Considering the concept and types of civil relations, you can pay attention to such a classification criterion for this type of communication as the volume of rights. So, interactions can be, for example, property ones. They arise, as a rule, in the process of relations, the subject of which is some material property. In turn, rights may be personal non-property. Among them - the honor and dignity of a person or, for example, copyright.
Also, modern theoretical concepts that define the concept and types of civil relations allow such a classification criterion as a way to ensure the interests of the authorized party.So, communications can be proprietary and binding. Within the framework of relations of the first type, it is assumed that the main scope of actions in the framework of ensuring their interests is performed by the authorized party itself. For example, uses the purchased item. And in case of obligatory legal relations, the main scope of actions should be performed by the obligatory party - to perform such and such work, for example.
Grounds for legal relations
Having considered what the legal relationship is, the concept, types, structure of these communications, we will study the aspect regarding the grounds for their occurrence. Lawyers distinguish two of their main categories. Firstly, civil relations arise when there is a regulatory basis. That is, if at the level of civil law there are rules governing certain communications. Secondly, relations may arise as a result of the appearance of certain legal facts - events, actions involving the initiation of communications, which can be attributed, in particular, to civil ones.
Studying the concept and signs of legal relations above, we drew attention to the fact that the assignment of certain interactions to a specific branch of law is predetermined by the very nature of regulatory legislation, as well as the nature of communications. Actually, in this part we can fix some analogy. The regulatory basis in accordance with which the legal relationship may arise may be classified as labor, family, civil or administrative law. A legal fact is a phenomenon recorded as a result of events or actions that arise in that part of the social environment that is related to regulatory acts - in the family, in the work collective, in the structure of power, or, for example, in society as a whole.
What can be legal facts? If we take as an example the civil legal relationship, the concept, types, structure of it, as we have already defined above, are characterized, as a rule, by the presence of the bilateral will of the participants in communications. That is, an authorized party is formed, which wants to receive certain preferences, as well as an obligation, which voluntarily goes to fulfill the conditions on its part. Corresponding arrangements between participants in communications are made out in the form of a transaction. Which is considered one of the most common examples. legal facts.

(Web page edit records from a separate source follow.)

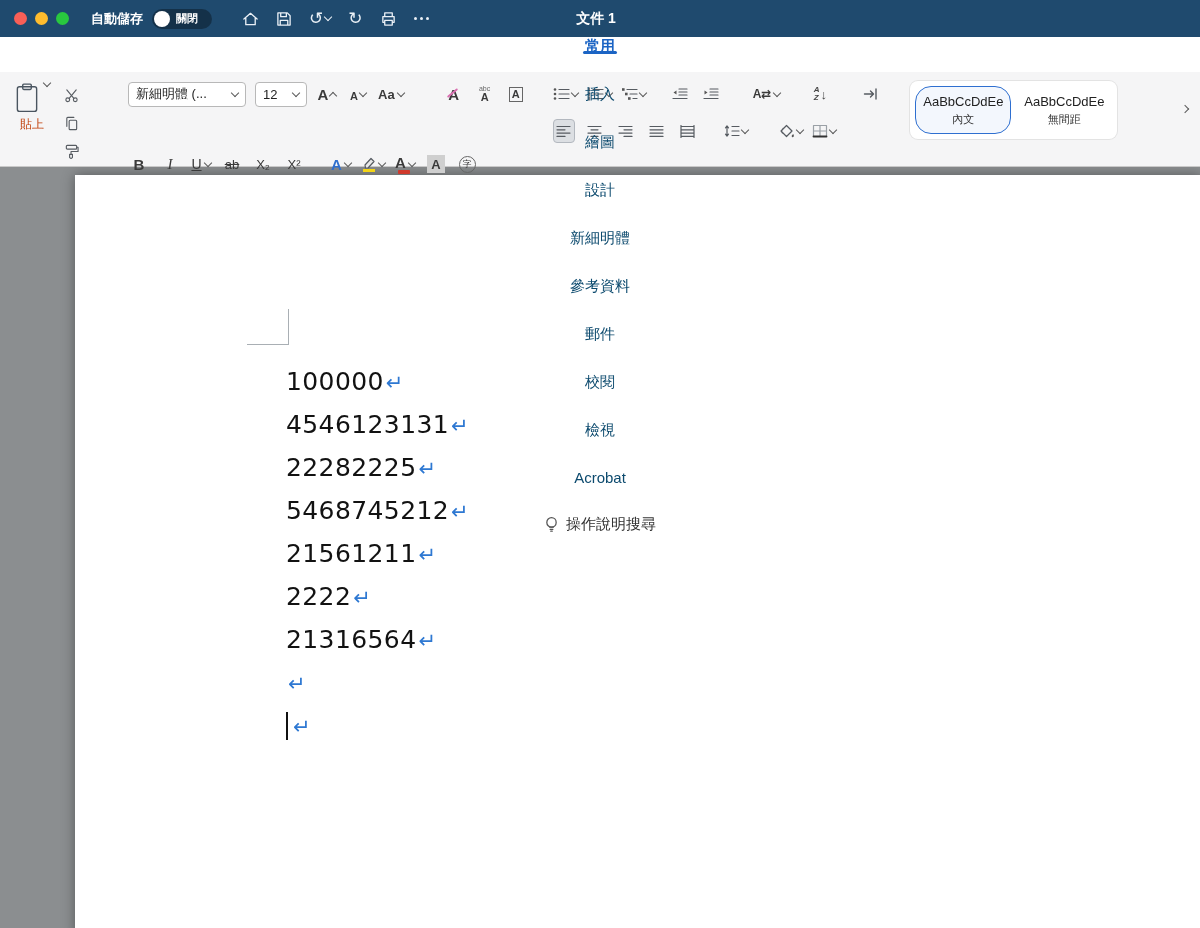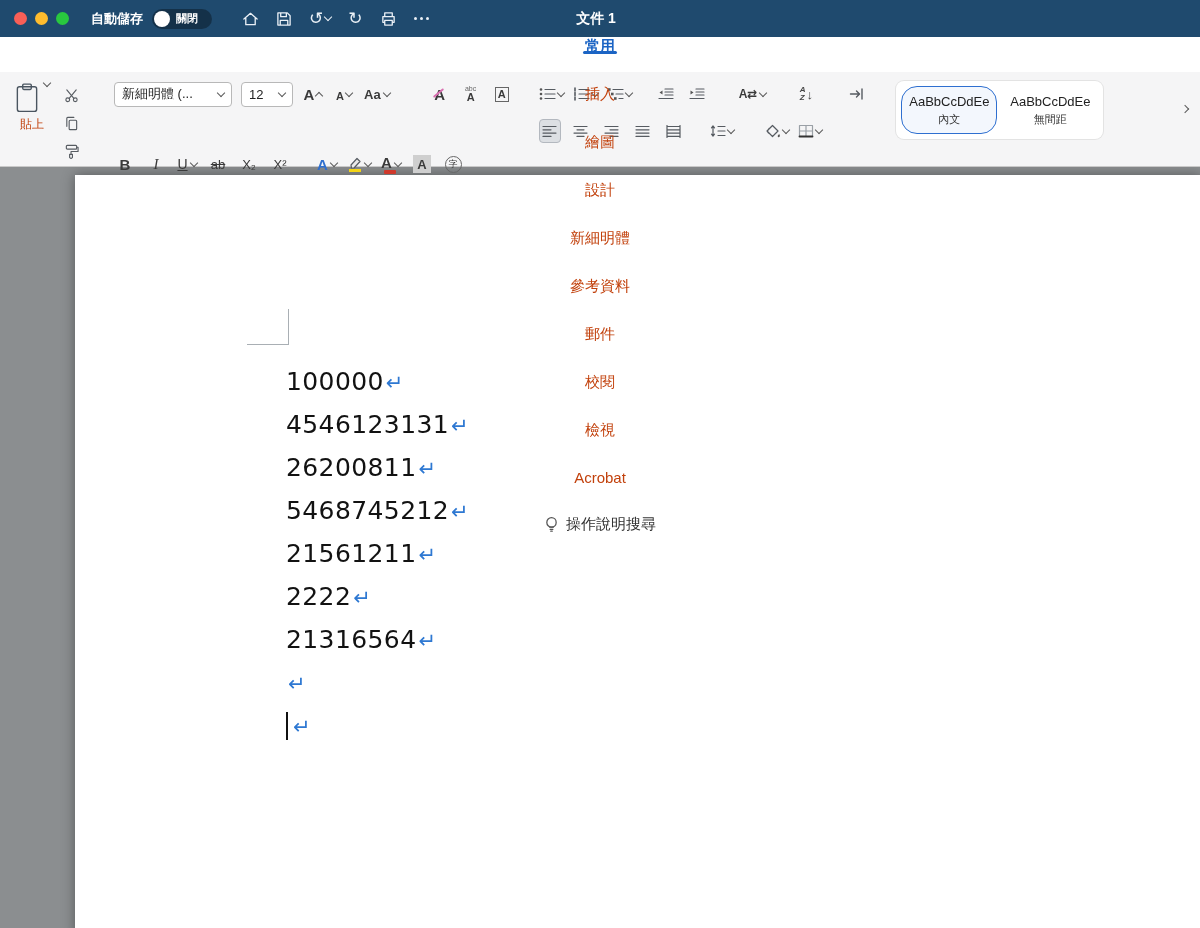--- a/index.html
+++ b/index.html
@@ -91,7 +91,7 @@
   .sortwrap .arr { font-size:13px; color:#444; }
 
   
-  .font-group { flex:0 0 auto;gap:44px; }
+  .font-group { margin-left:14px; flex:0 0 auto;gap:44px; }
   .para-group { margin-left:26px; flex:0 0 auto; }
 
   

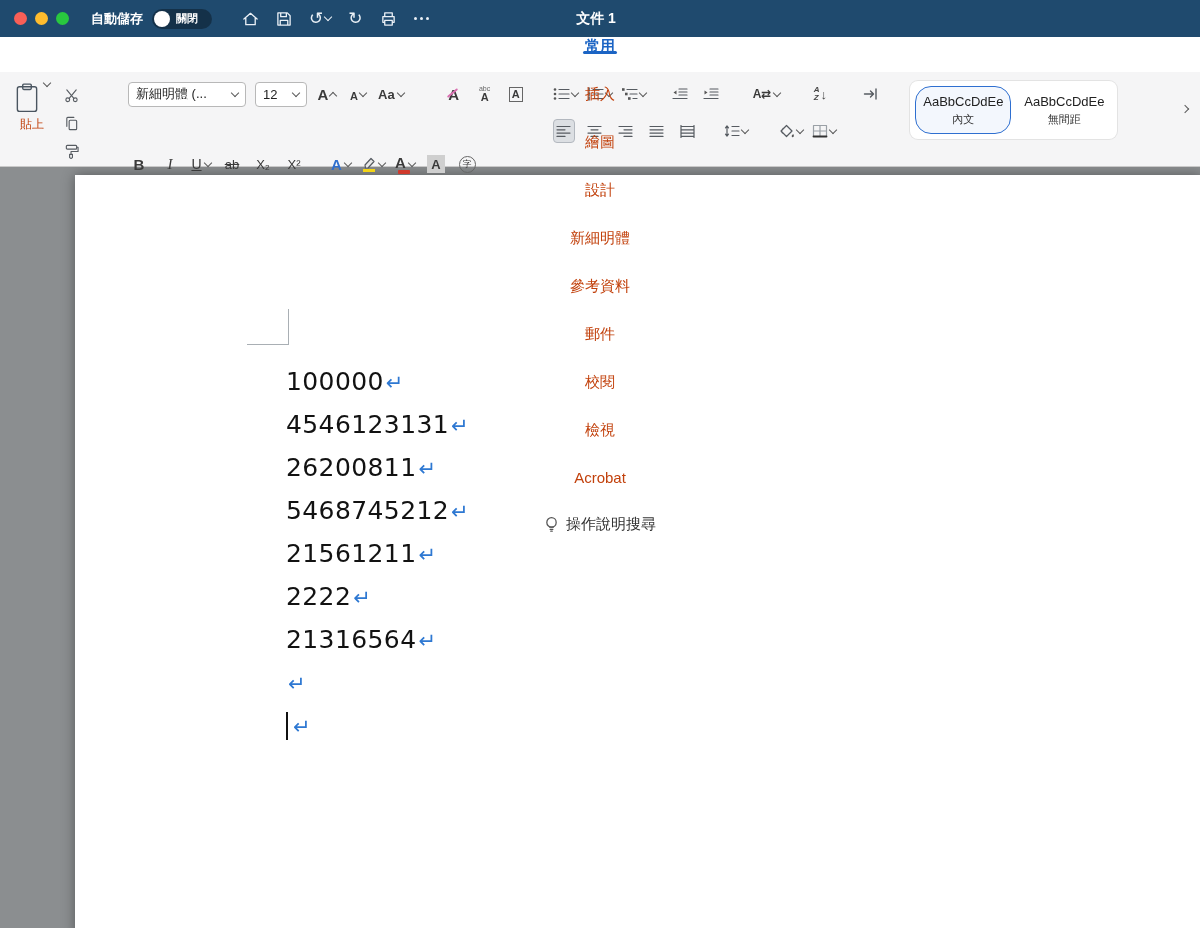--- a/index.html
+++ b/index.html
@@ -40,7 +40,7 @@
   
   .tabbar { position:absolute; top:37px; left:0; right:0; height:35px; background:#fff;
     display:flex; align-items:center; padding:0 17px; gap:29px; z-index:4;flex-direction:column; }
-  .tab { font-size:15px; color:#c2410c; position:relative; height:100%; display:flex; align-items:center; cursor:default; }
+  .tab { font-size:15px; color:#0c4a6e; position:relative; height:100%; display:flex; align-items:center; cursor:default; }
   .tab.selected { color:#1b64c4; font-weight:700; }
   .tab.selected::after { content:""; position:absolute; left:-2px; right:-2px; bottom:2px;
     height:3px; border-radius:2px; background:#1b64c4; }

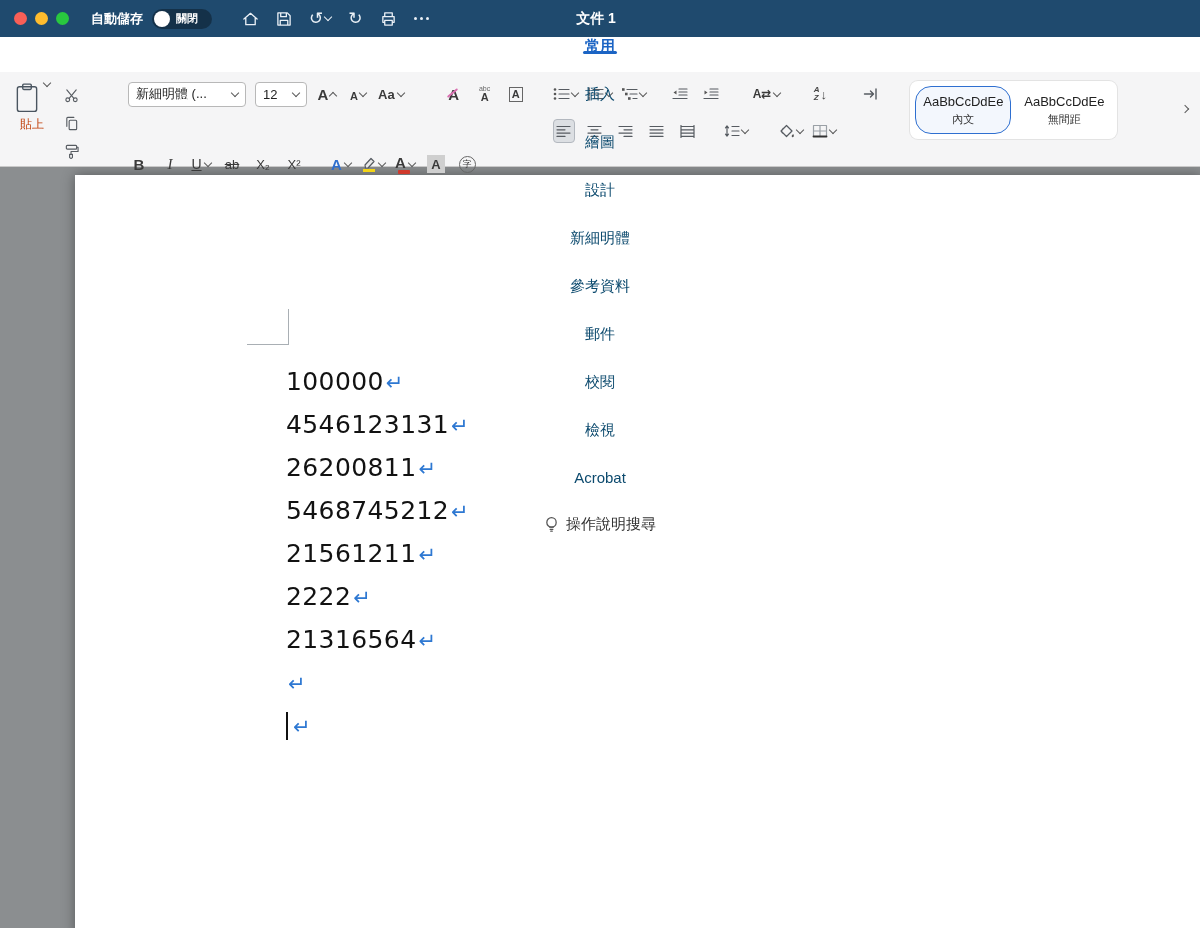--- a/index.html
+++ b/index.html
@@ -444,7 +444,7 @@
         <span class="pmark">↵</span>
       </div>
       <div class="doc-line">
-        <span class="num">26200811</span>
+        <span class="num">22282225</span>
         <span class="pmark">↵</span>
       </div>
       <div class="doc-line">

At the same time, for example, administrative legal relations (the concept and types of them may differ from civil) arise due to other facts. Such as, say, orders and acts of state or municipal authorities. It can also be noted that any legal relationship (the concept and structure of them may vary significantly) can arise as a result of a court decision. Which, for example, can predetermine the obligation of certain subjects of civil communications to enter into a transaction by virtue of the requirements of the law.